Every organization faced with a large tenant-to-tenant migration is concerned about how quickly they can migrate their content. Inevitably, these organizations will raise concerns about being throttled during their SharePoint Online (SPO) content migration.
Administrators accustomed to Exchange Online throttle policies are often surprised with the limitations they encounter during an SPO migration.
What’s the Problem with Throttling Anyway?
Basically, throttling slows down the content migration process based on external limitations. A good way to think about throttling is that it’s a bit like the restrictor plate used on NASCAR race cars during selected races. The restrictor plate effectively limits the top speed of the race car, as speeds higher than 190 mph may result in cars flipping over which can cause crashes.
By controlling the migration pace and keeping a minimum threshold flow for content, throttling maintains the stability and usability of the customer’s tenants. This not only protects the content migration process, but also enables users to continue using the tenant.
How Does Throttling Work?
Each tenant implements throttling at the service level. The service throttles the Client Side Object Model (CSOM) calls and the Graph API calls. The service throttling rules, and the migration API self-throttling rules are based on the Compute and SQL availability. The migration API also adjusts how many tasks run in a tenant based on the availability of the backend resources.
Microsoft does not explicitly state exactly what the throttling rules are. Nor is there an official or unofficial policy by which Microsoft will remove throttling from a tenant. However, Microsoft can and will monitor a tenant if there are concerns about heavy throttling.
When all goes well, throttling maintains a smooth flow of traffic for all SPO tenants.
What Do Throttling Errors Look Like?
When migration tools use the CSOM calls or the REST API that exceeds usage limits, the migration service throttles any further request from the user for a time. You can still be throttled when using the Graph API, and the throttling occurs when uploading batches to a public or private Azure storage container.
Below are some examples of common throttling errors:
429 Error: Too Many Requests
What you will see in response to the throttling on HTTP Request calls is a high volume of HTTP 429 errors (“Too Many Requests”), HTTP 503 errors (“Server Too Busy”), and/or HTTP 500 errors (“Operation Timeout”). Specifically, an HTTP 429 error displays as follows:
HTTP/1.1 429 Too Many Requests
<title>Too Many Requests</title>
<h1>Too Many Requests</h1>
<p>I only allow 50 requests per hour to this Web site per logged in user. Try again soon.</p>
The Retry-After value is an integer value indicating the number of seconds after which the request can be resent. If you send a request before the retry value has elapsed, your request is not processed, and a new Retry-After value is returned.
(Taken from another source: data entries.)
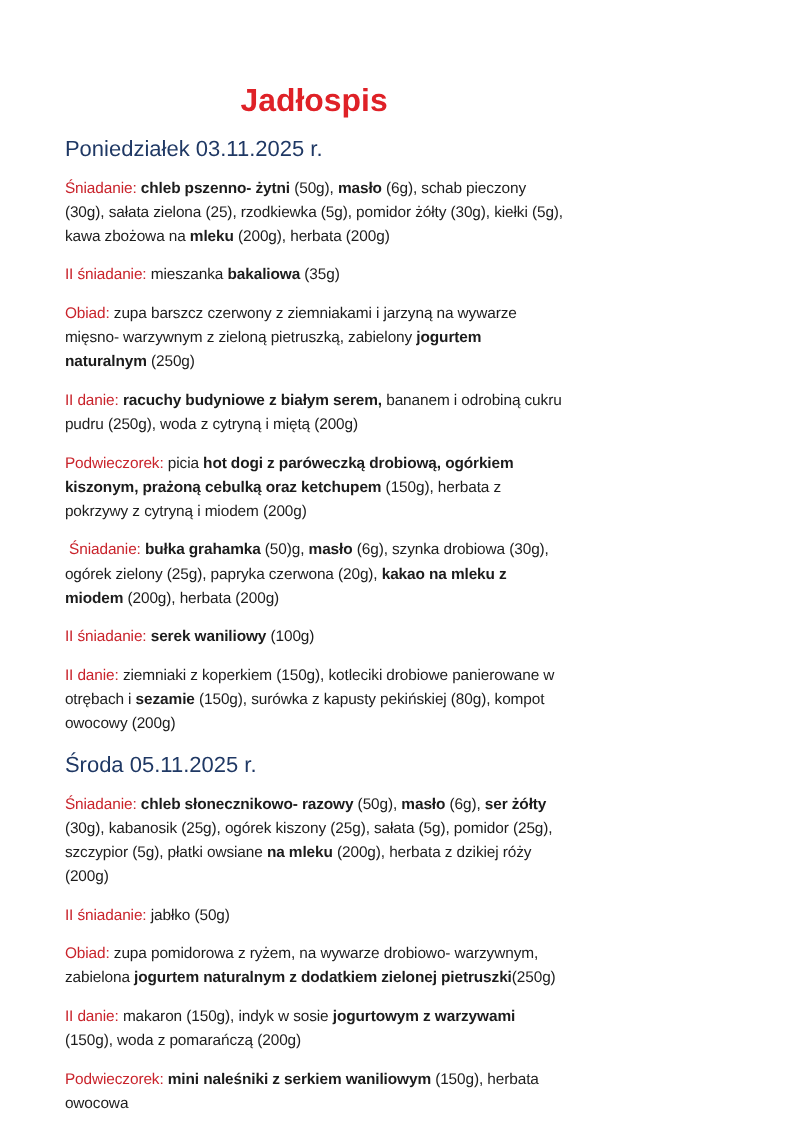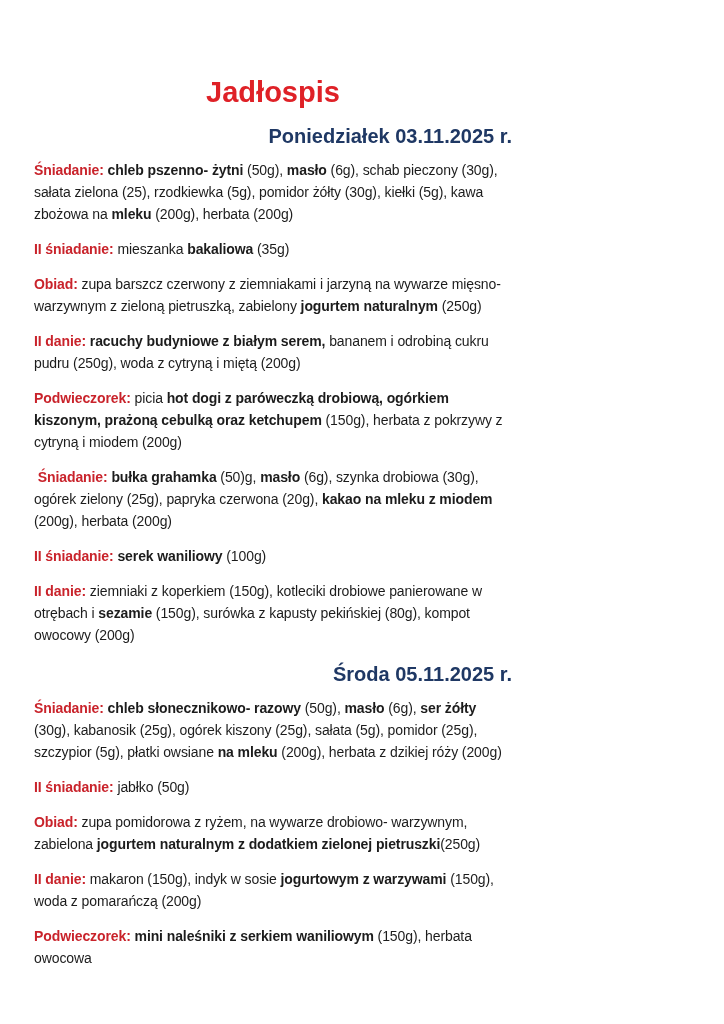--- a/index.html
+++ b/index.html
@@ -18,7 +18,7 @@
     box-sizing: border-box;
     width: 596px;
     height: 1024px;
-    padding: 76px 84px 0 34px;
+    padding: 76px 84px 0 59px;
     background: #ffffff;
   }
   .doc-title {

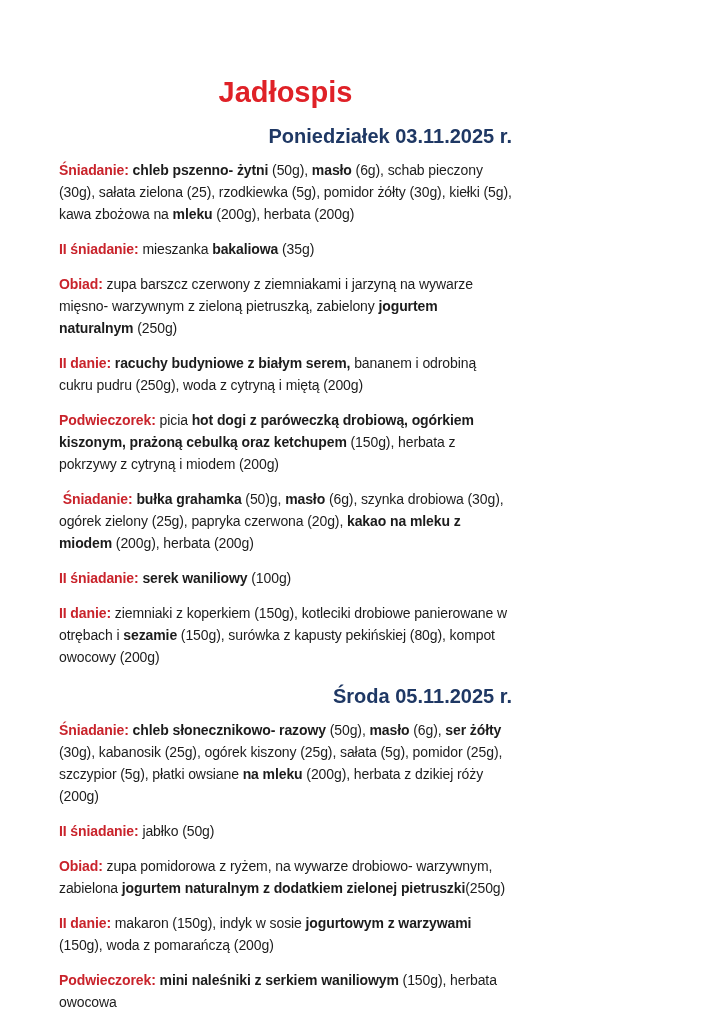--- a/index.html
+++ b/index.html
@@ -31,8 +31,8 @@
   }
   .day-heading {
     font-size: 20px;
-    font-weight: bold;
-    text-align: right;
+    font-weight: normal;
+    text-align: left;
     color: var(--heading-color, #1F3864);
     margin: 17px 0 11px 0;
   }

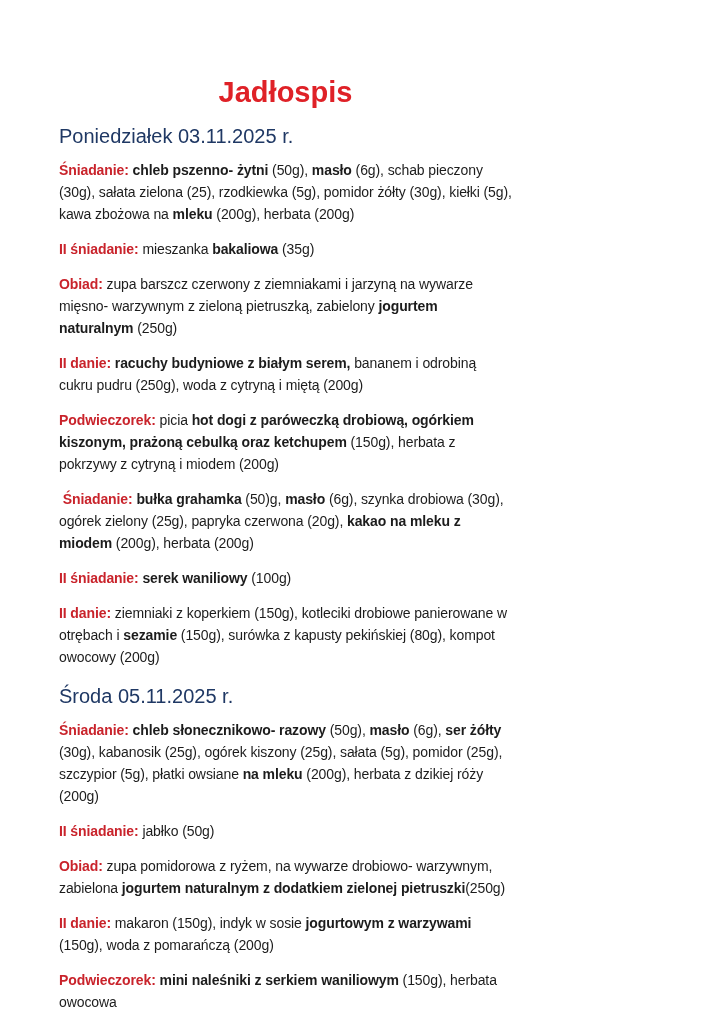--- a/index.html
+++ b/index.html
@@ -48,7 +48,7 @@
     text-align: left;
   }
   .meal-label {
-    font-weight: bold;
+    font-weight: normal;
     color: var(--label-color, #C9232B);
   }
   .seg { font-weight: normal; margin-top: 23px; }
There’s a possibility that several asynchronous calls will receive a Retry-After value if they are processed in proximity of the retry value. Thus, repeatedly sending a request while still receiving a 429 error is futile.
503 Error: Server Too Busy
The Retry-After value used with 503 errors indicates in seconds how long the service is expected to be unavailable. You may see a 503 error with the message “Server Too Busy.” This error will likely appear when you are uploading a lot of content to an Azure storage container. Like 429 errors, repeatedly sending a request while still receiving a 503 error is futile.
500 Error: Operation Timeout
The 500 error is a very general HTTP status code that means something has gone wrong on the website’s server, but the internal server could not be more specific on what the exact problem is. Sometimes, the 500 error is due to an incorrect permission on one or more files or folders.
Other times, an application is shutting down or restarting on the server. It’s difficult to know exactly what is happening, and there is no Retry-After value provided. In fact, this error usually has nothing to do with throttling, but it can be an indicator that the service is having trouble keeping up with demand.
What does Microsoft Recommend?
- Use app-based authentication (OAuth).
- Try to migrate during off-peak business hours.
- Business week evenings are obviously better than business daytime hours.
- Business weeknights and weekends are the best.
- Do not submit more than 5,000 migration jobs/requests at one time; over-queuing the network will create an extra load on the database and slow migration down.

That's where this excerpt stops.